Al Qaeda claims they are fighting us because we are imperialists and we hate Muslims. They don’t seem impressed that the United States supported the Islamic Afghan resistance against the Soviet invasion, or that we’ve
sacrificed many lives and billions of dollars to defend Muslims in Kuwait, Afghanistan, Iraq, Bosnia, Kosovo, and Somalia. Far from being anti-Muslim, the United States has done more for peace-loving Muslims that any other country on the planet.
Yes, there are peace-loving Muslims: we all know that. But let’s not be confused. There are also war-loving, murderous Muslims who believe it is their religious duty to destroy America. Although political correctness demands we ignore this inconvenient truth, we can’t forget that history is littered with the corpses of those who fail to recognize a real threat when they see it.

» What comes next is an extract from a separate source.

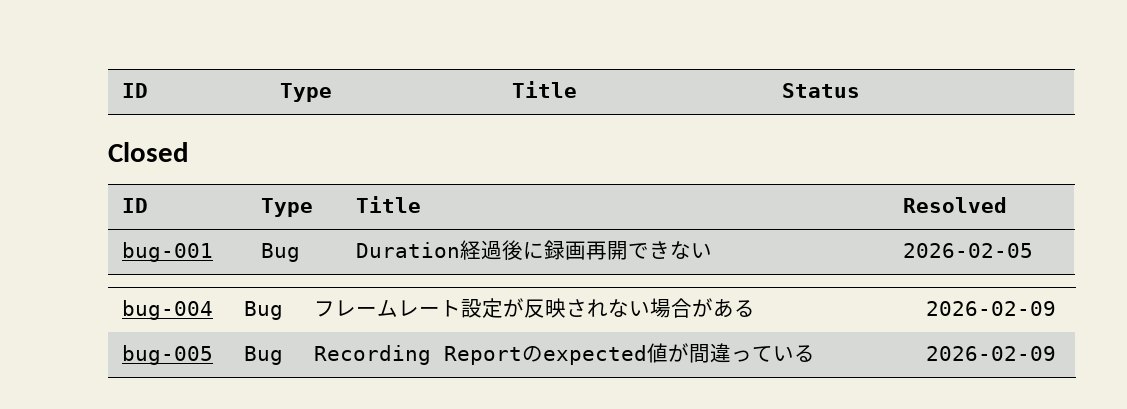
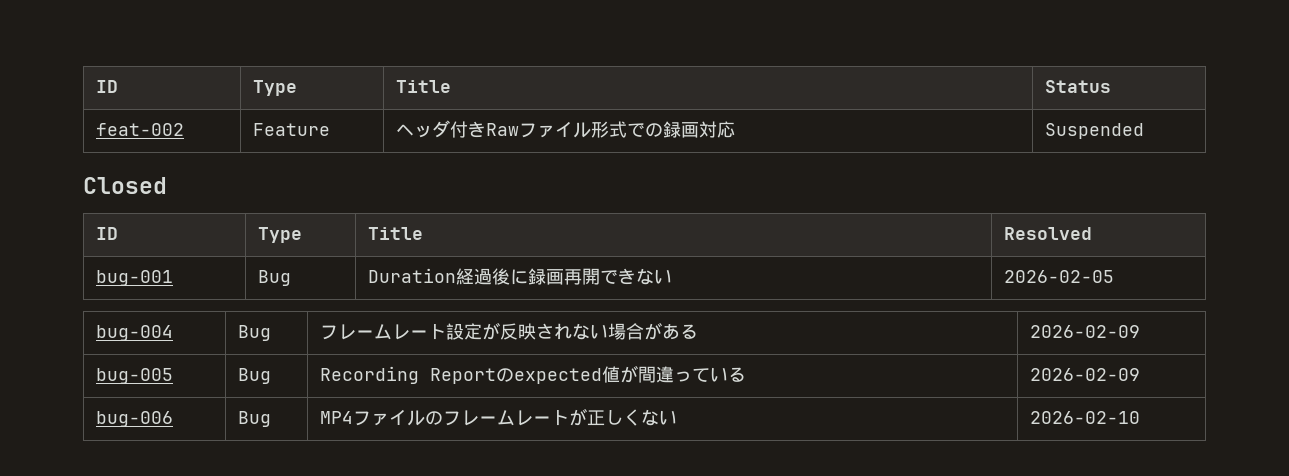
+ feat-002 | Feature | ヘッダ付きRawファイル形式での録画対応 | Suspended
+ bug-006 | Bug | MP4ファイルのフレームレートが正しくない | 2026-02-10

Our current therapeutic approach to national security is dangerous. I’m just not interested in empathizing with the “grievances” of our sworn enemies. Let’s figure out where they’re vulnerable and destroy them. FDR didn’t agonize over what we may have done to provoke the Japanese attack on Pearl Harbor. He just developed a plan to defeat them. Likewise, Harry Truman and Ronald Reagan didn’t wring their hands wondering what we’d done to anger the Soviets; they simply figured out a strategy to beat them.
To defeat Islamic terrorism, we should develop a practical strategy based on American ideals. First, we need to act as if we’re at war—because we are. It seems obvious that when networks of terrorists are trying to kill thousands of people by blowing up buildings and airplanes and cars in our homeland, this amounts to war. But the Obama administration prefers to handle terrorism mostly as a criminal matter. This is misguided. When a foreign enemy is trying to attack us on our own soil, we are facing a military situation and the armed forces, not law enforcement, should play the primary role in hunting down the terrorists, interrogating them, detaining them, and when necessary, killing them.